The BIS cautioned that central banks will also face important trade-offs in selecting either external or developing internal AI models, as well as in the choice of collecting and providing in-house data versus sourcing them from external providers.
“Using external models may be more cost-effective, at least in the short run, and leverages the comparative advantage of private sector companies.
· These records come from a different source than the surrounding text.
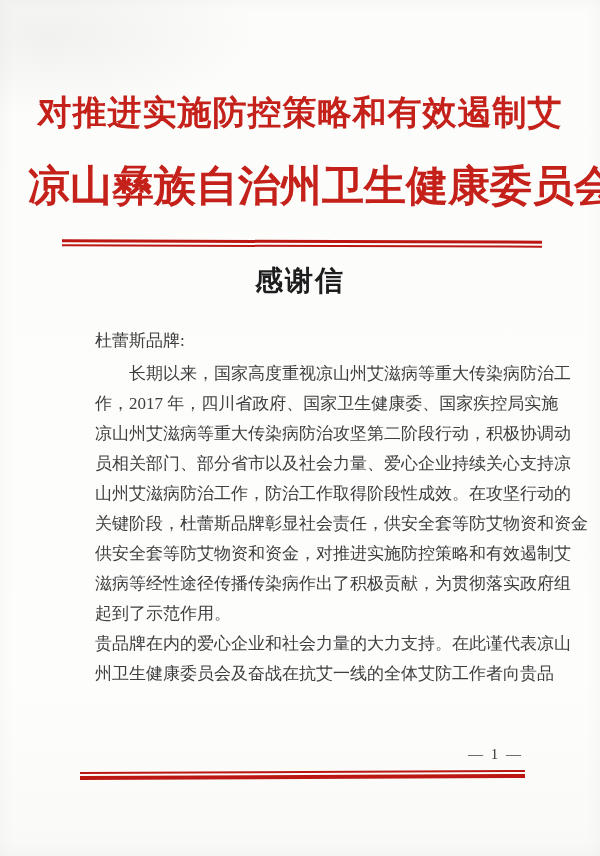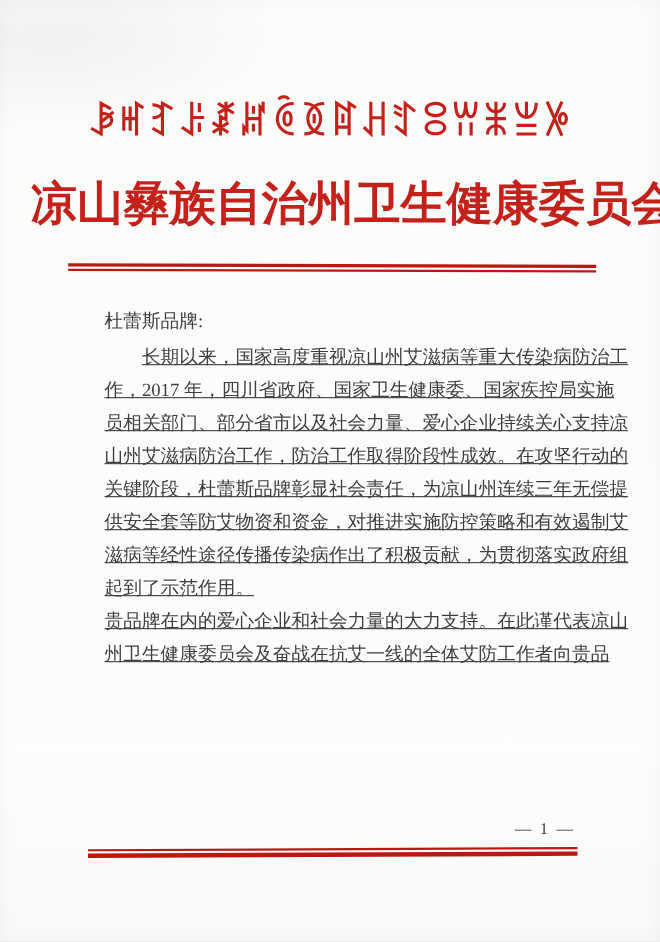--- a/index.html
+++ b/index.html
@@ -89,7 +89,7 @@
 <div class="page">
 
   <header>
-    <div class="yi-title">ꆃꎭꆈꌠꊨꏦꏱꅉꍏꃅꄸꈯꀕꂓꁈꉼ</div>
+    <div class="yi-title">对推进实施防控策略和有效遏制艾</div>
     <div class="cn-title">凉山彝族自治州卫生健康委员会</div>
     <div class="head-rule">
       <span class="r-thick"></span>

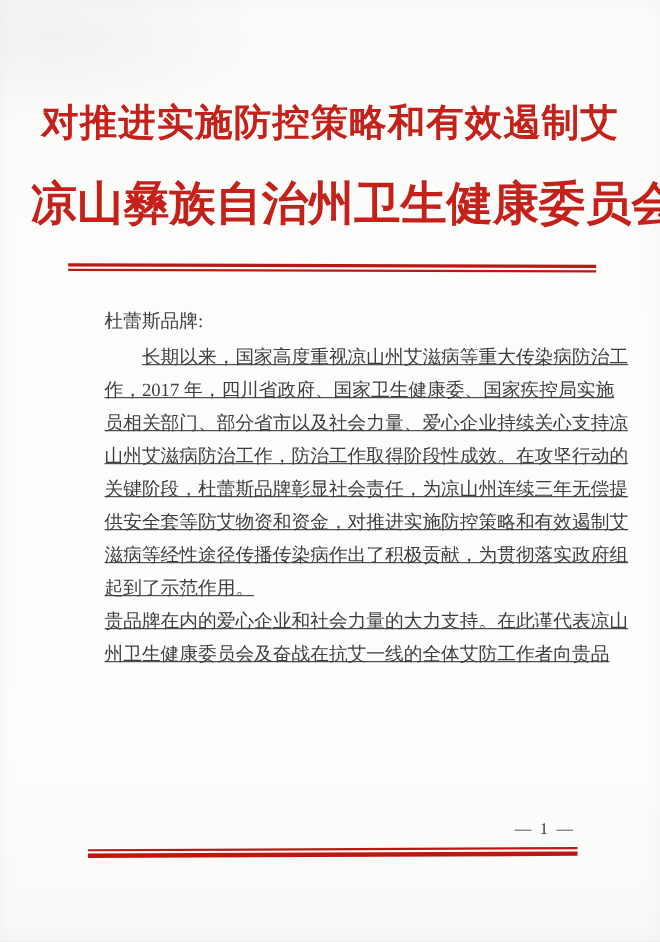--- a/index.html
+++ b/index.html
@@ -97,6 +97,7 @@
     </div>
   </header>
 
+  <h1 class="doc-title">感谢信</h1>
 
   <main class="letter-body">
     <div class="salutation">杜蕾斯品牌:</div>

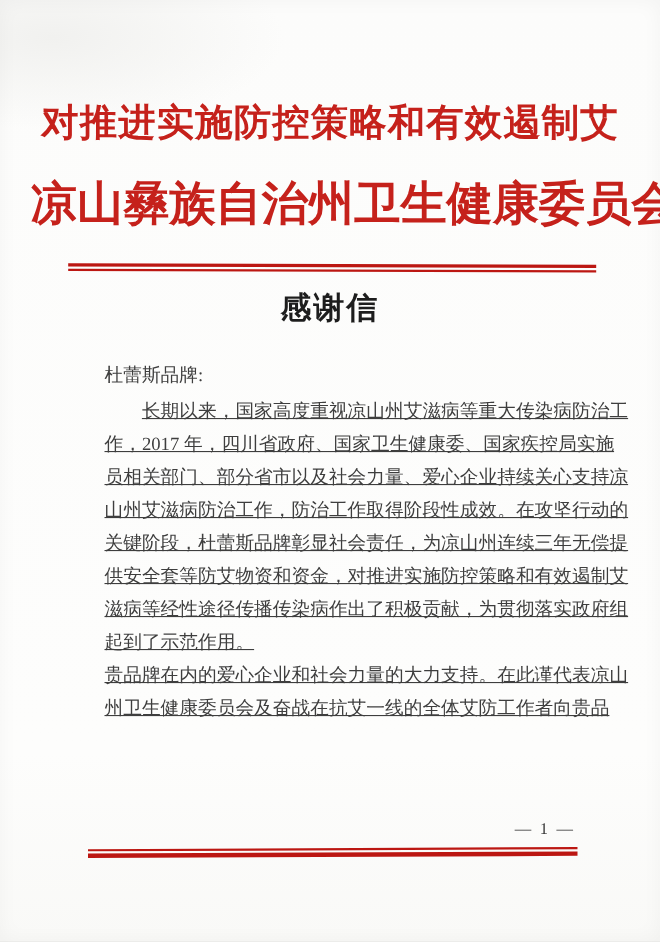--- a/index.html
+++ b/index.html
@@ -57,7 +57,7 @@
     font-size:17px;
   }
   .salutation{ line-height:30px; margin-bottom:3px; }
-  .para{ margin:0;text-decoration:underline; }
+  .para{ margin:0; }
   .line{
     line-height:30px;
     text-align:justify;

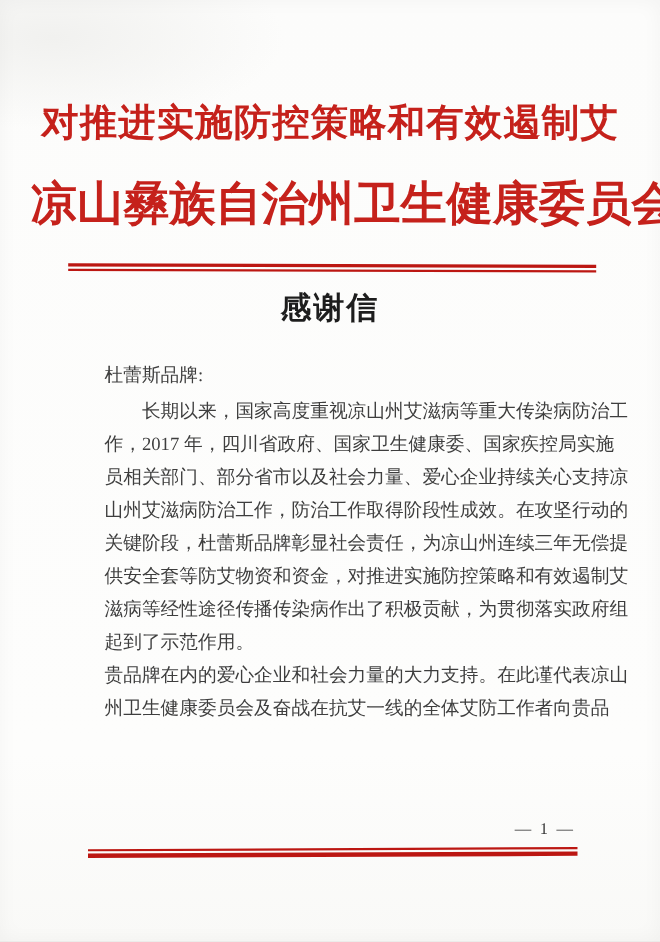--- a/index.html
+++ b/index.html
@@ -105,6 +105,7 @@
         <div class="para">
           <div class="line first">长期以来，国家高度重视凉山州艾滋病等重大传染病防治工</div>
           <div class="line">作，2017 年，四川省政府、国家卫生健康委、国家疾控局实施</div>
+          <div class="line">凉山州艾滋病等重大传染病防治攻坚第二阶段行动，积极协调动</div>
           <div class="line">员相关部门、部分省市以及社会力量、爱心企业持续关心支持凉</div>
           <div class="line">山州艾滋病防治工作，防治工作取得阶段性成效。在攻坚行动的</div>
           <div class="line">关键阶段，杜蕾斯品牌彰显社会责任，为凉山州连续三年无偿提</div>

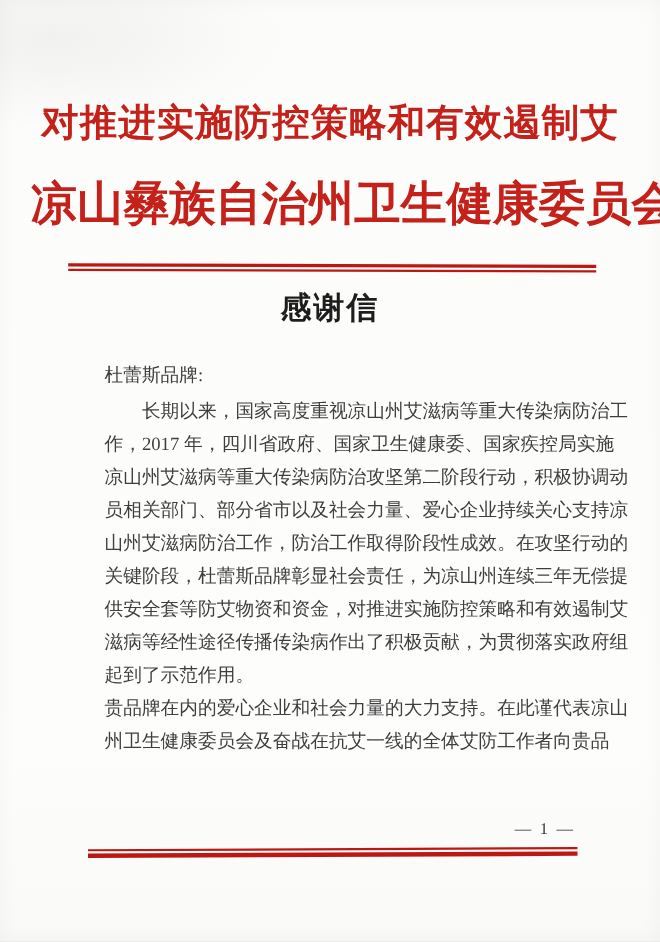--- a/index.html
+++ b/index.html
@@ -108,7 +108,7 @@
           <div class="line">凉山州艾滋病等重大传染病防治攻坚第二阶段行动，积极协调动</div>
           <div class="line">员相关部门、部分省市以及社会力量、爱心企业持续关心支持凉</div>
           <div class="line">山州艾滋病防治工作，防治工作取得阶段性成效。在攻坚行动的</div>
-          <div class="line">关键阶段，杜蕾斯品牌彰显社会责任，为凉山州连续三年无偿提</div>
+          <div class="line">关键阶段，杜蕾斯品牌彰显社会责任，供安全套等防艾物资和资金</div>
           <div class="line">供安全套等防艾物资和资金，对推进实施防控策略和有效遏制艾</div>
           <div class="line">滋病等经性途径传播传染病作出了积极贡献，为贯彻落实政府组</div>
           <div class="line endstop">起到了示范作用。</div>

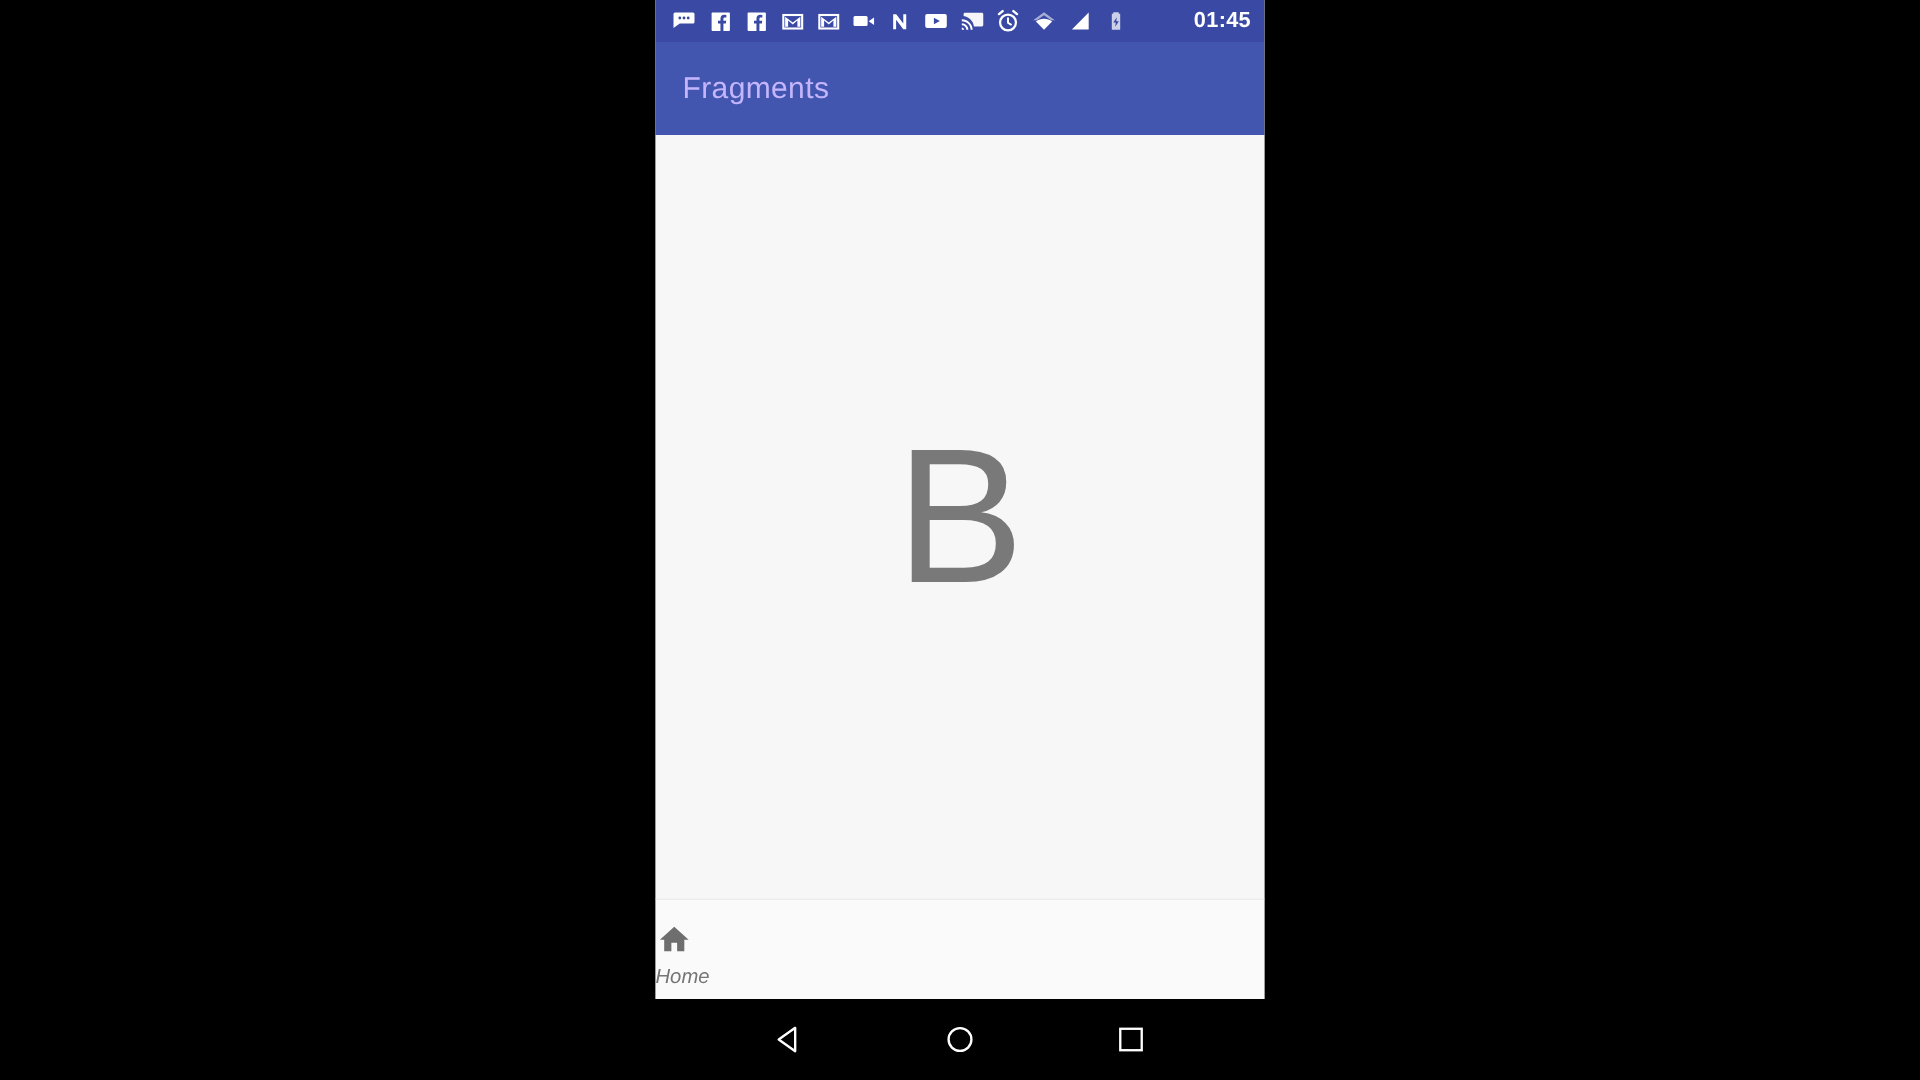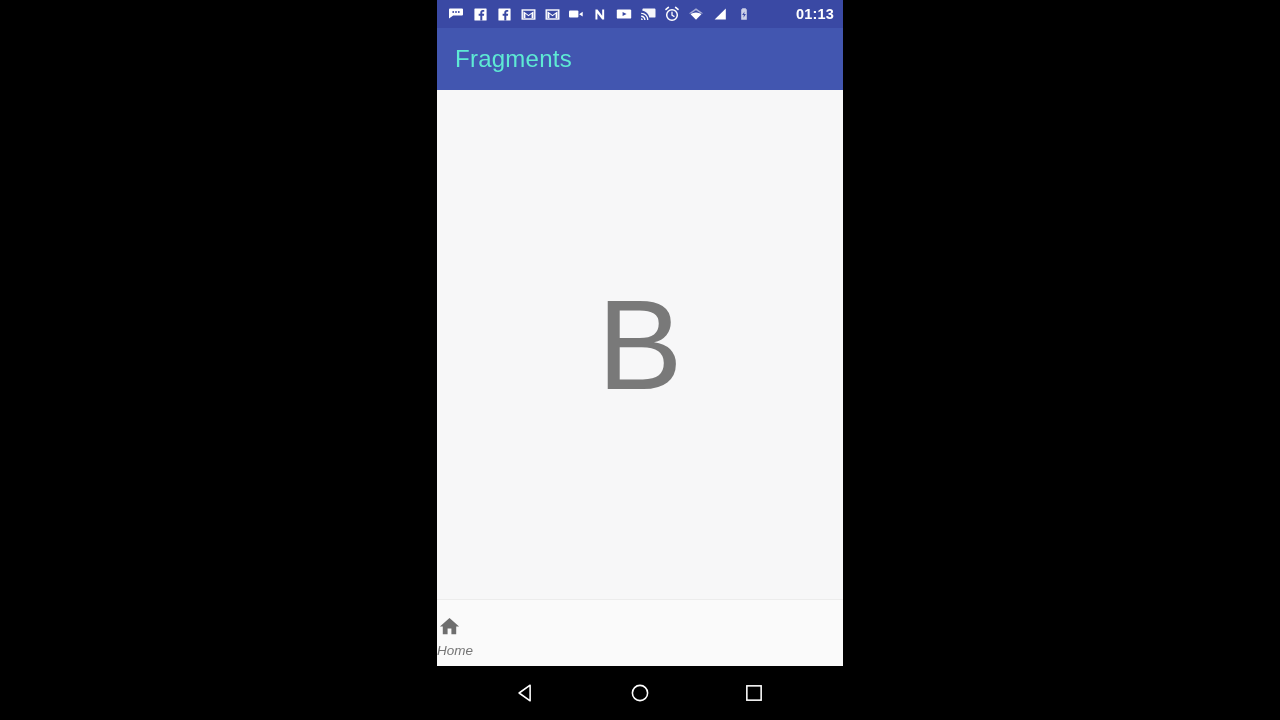--- a/index.html
+++ b/index.html
@@ -297,7 +297,7 @@
         </span>
 
       </div>
-      <div id="status-clock">01:13</div>
+      <div id="status-clock">01:45</div>
     </div>
 
     <div id="app-bar">

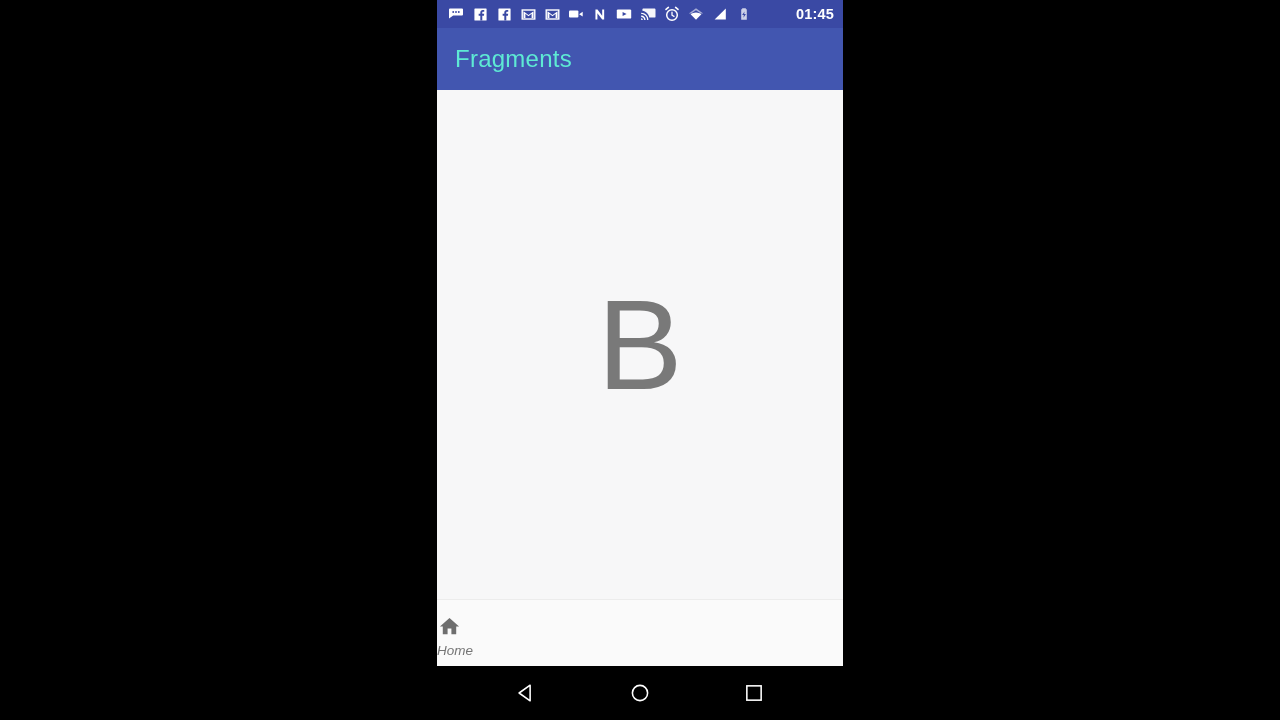--- a/index.html
+++ b/index.html
@@ -76,8 +76,8 @@
     padding-left: 18px;
   }
   #app-bar-title {
-    color: #5eead4;
-    font-size: 24px;
+    color: #c4b5fd;
+    font-size: 20px;
     font-weight: normal;
     letter-spacing: 0.25px;
     line-height: 1;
Yet reliance on external models comes with reduced transparency and exposes central banks to concerns about dependence on a few external providers.”
The choice of either external or internal models and data will also have “far-reaching implications for central banks’ investments and human capital”.
It added: “Together with the centrality of data, the rise of AI will require a rethink of central banks’ traditional roles as compilers, users and providers of data.”
In order to fully harness the benefits of AI and mitigate trade-offs, the BIS urged for greater collaboration and sharing of experiences with the technology, in particular by reducing the demands on information technology infrastructure and human capital.
“Collaboration can yield significant benefits and relax constraints on human capital and IT. For one, the pooling of resources and knowledge can lower demands among central banks and could ease the resource constraints on collecting, storing and analysing big data as well as developing algorithms and training models.”
Central bank collaboration and experience-sharing could also help in identifying areas in which AI adds the most value and where synergies can be leveraged.
“Common data standards could facilitate access to publicly available data and facilitate the automated collection of relevant data from various official sources, thereby enhancing the training and performance of machine learning models.
“Additionally, dedicated repositories could be set up to share the open source code of data tools, either with the broader public or, at least initially, only with other central banks.
The BIS called on central banks worldwide to “come together to form a ‘community of practice’ to share knowledge, data, best practices and AI tools”.